● PROBLEM DESCRIPTION
The lines from the beginning of the records below through the one holding "gap: 16px ->" are to be copied exactly; leave the pictures out.

● Dataset entries
*** Begin section ***

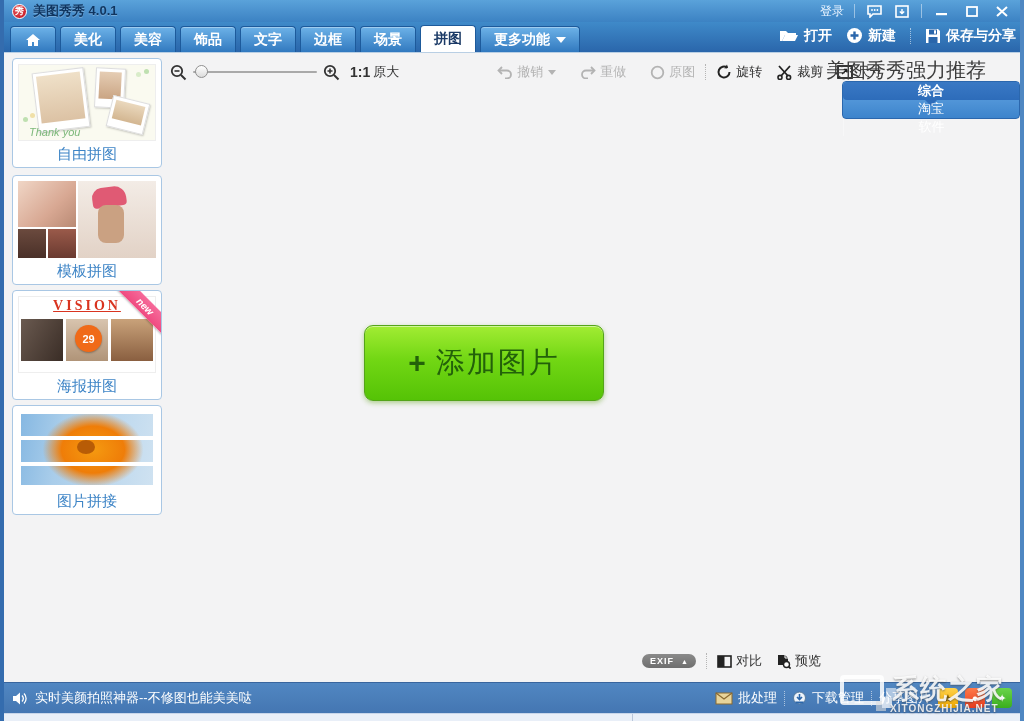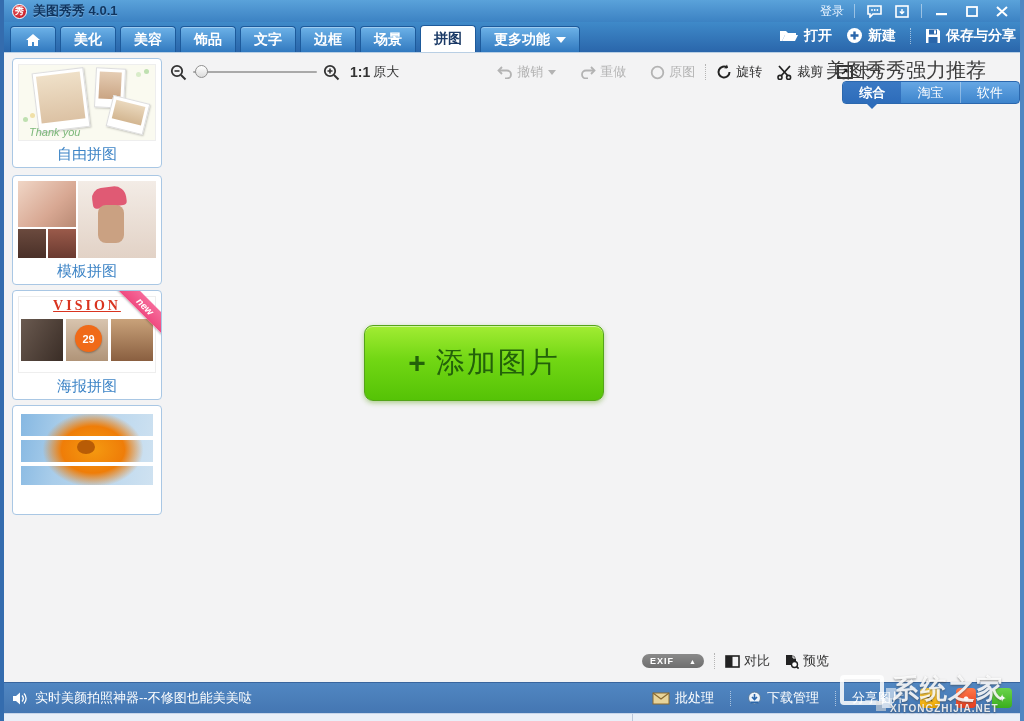"综合" .rec-tabs { flex-direction: none -> column; height: 23px -> 38px }
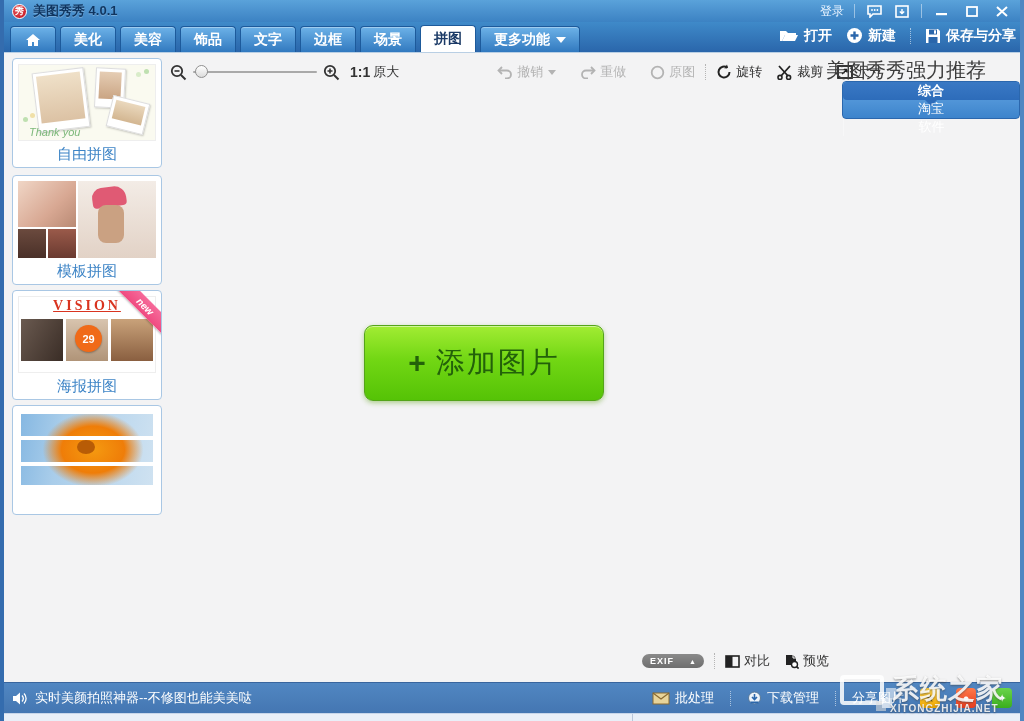"图片拼接" div.card-label { html: none -> <div>图片拼接</div> }
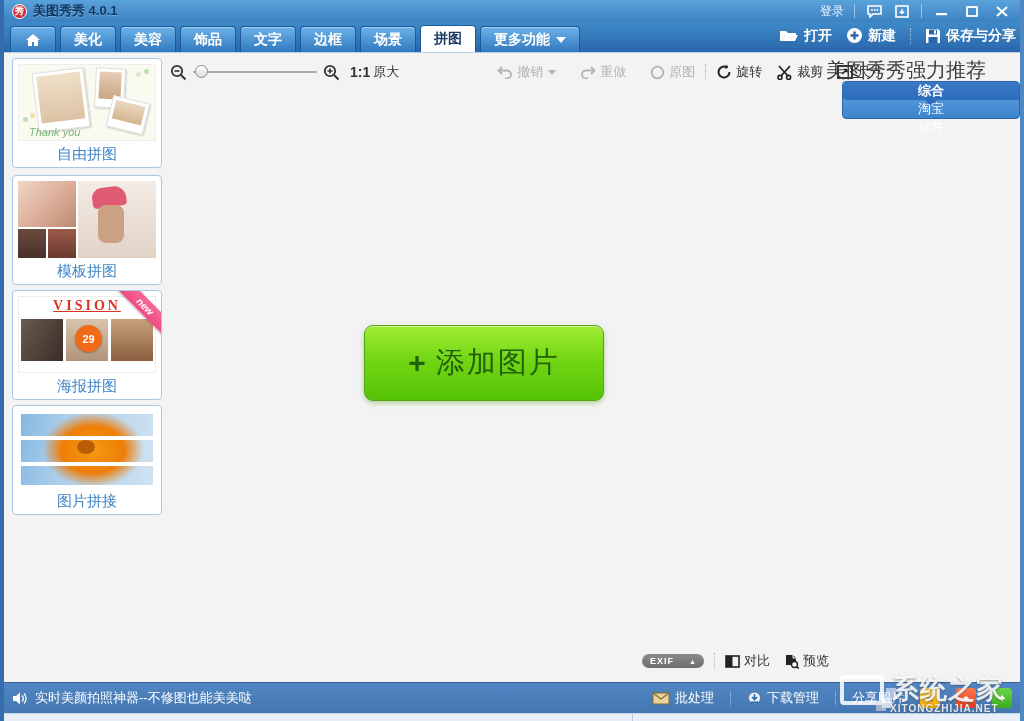"EXIF" .exif-badge { gap: 15px -> 7px }
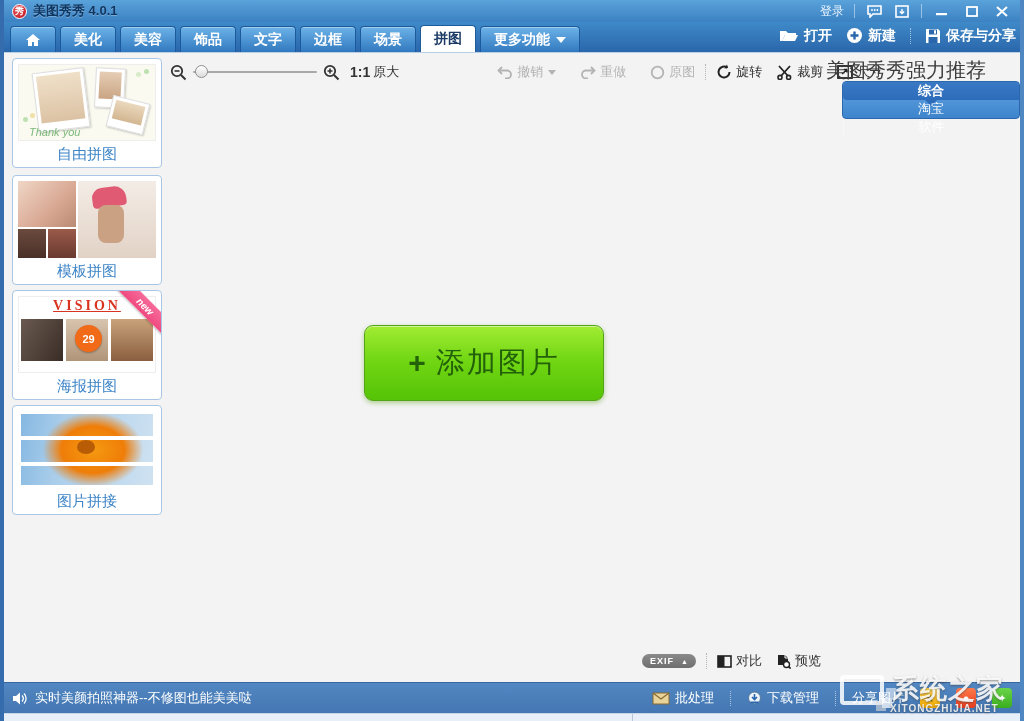"批处理" .sb-right { gap: 16px -> 7px }
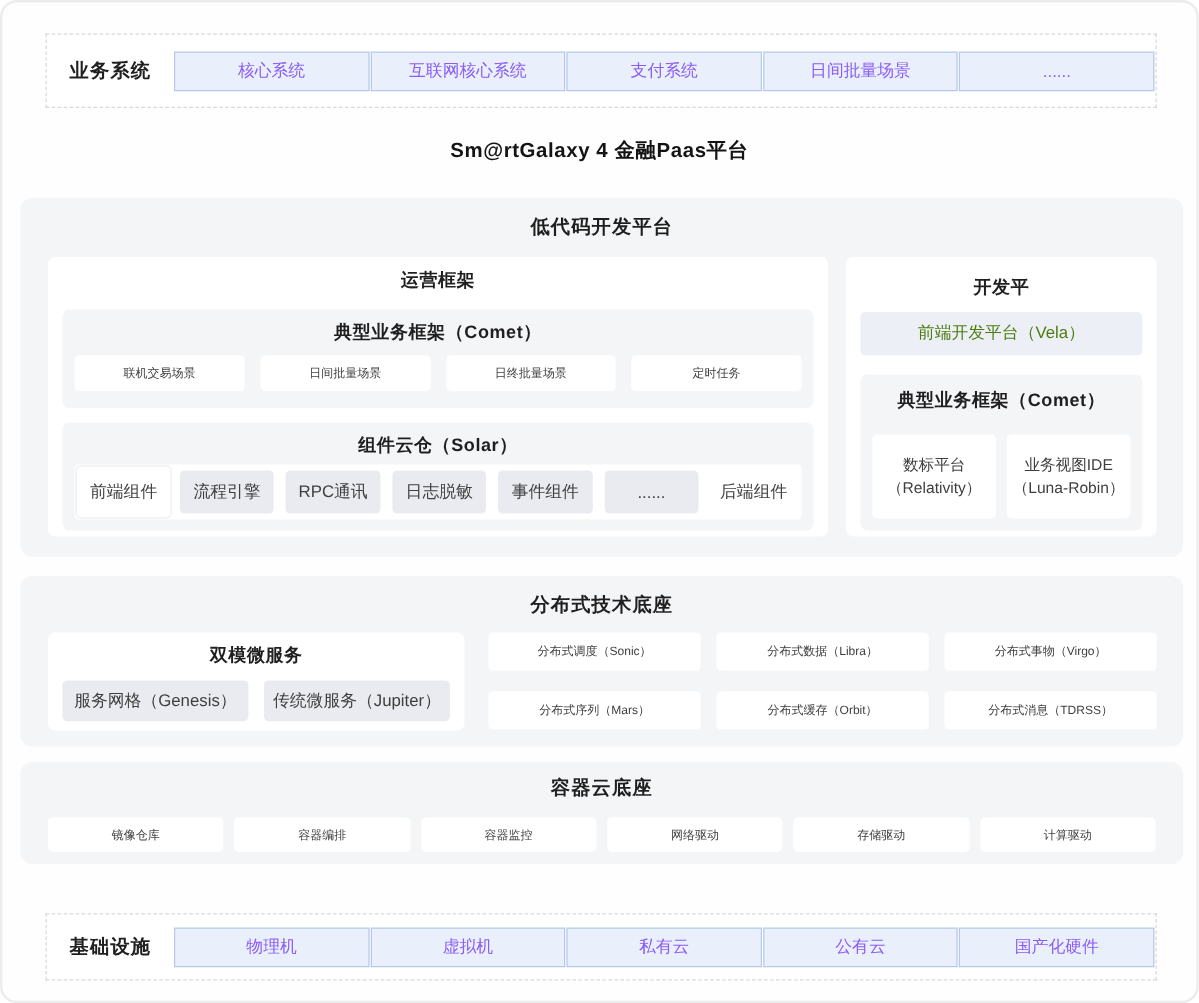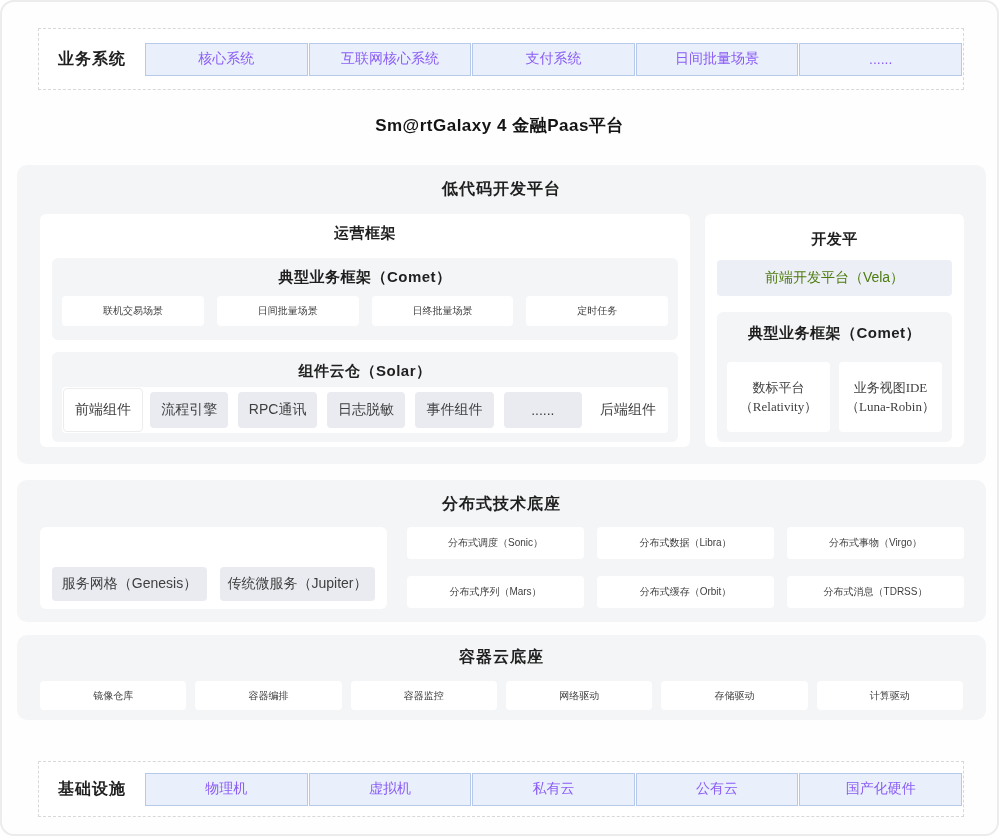"数标平台" #dev-comet-row .white-cell { font-family: Liberation Serif, serif -> none }
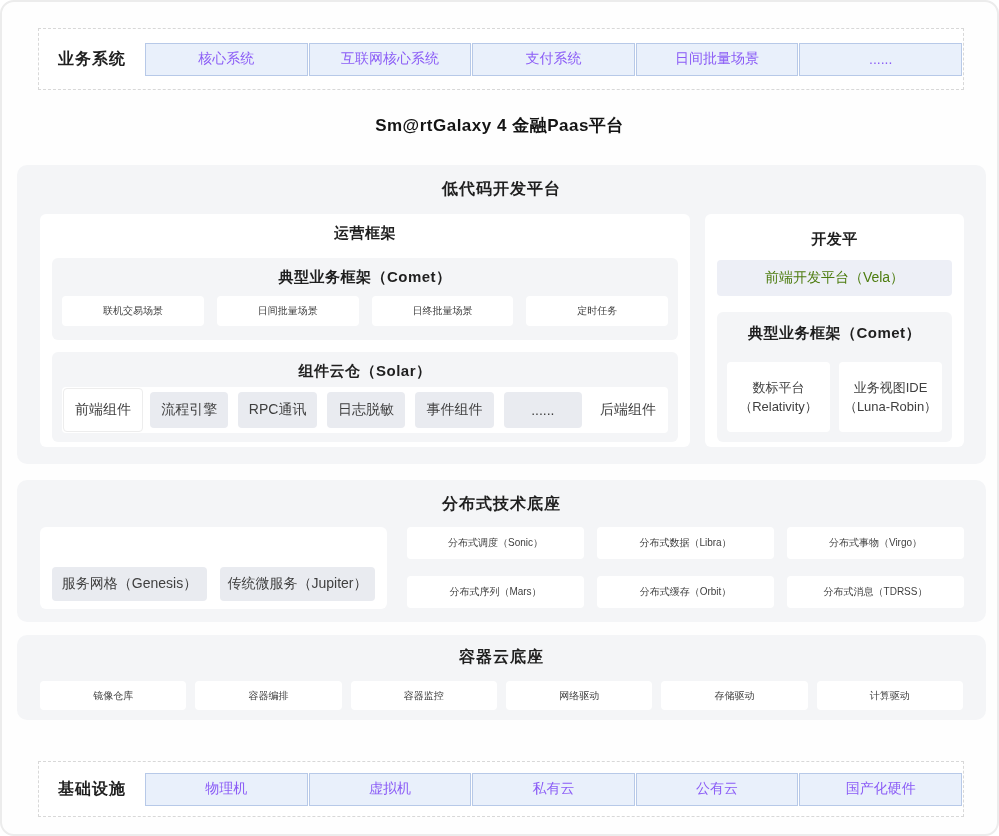"双模微服务" div.box-title { html: none -> <div>双模微服务</div> }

*** End section ***

● EXERCISE OUTPUT
"综合" .rec-tabs { flex-direction: none -> column; height: 23px -> 38px }
"图片拼接" div.card-label { html: none -> <div>图片拼接</div> }
"EXIF" .exif-badge { gap: 15px -> 7px }
"批处理" .sb-right { gap: 16px -> 7px }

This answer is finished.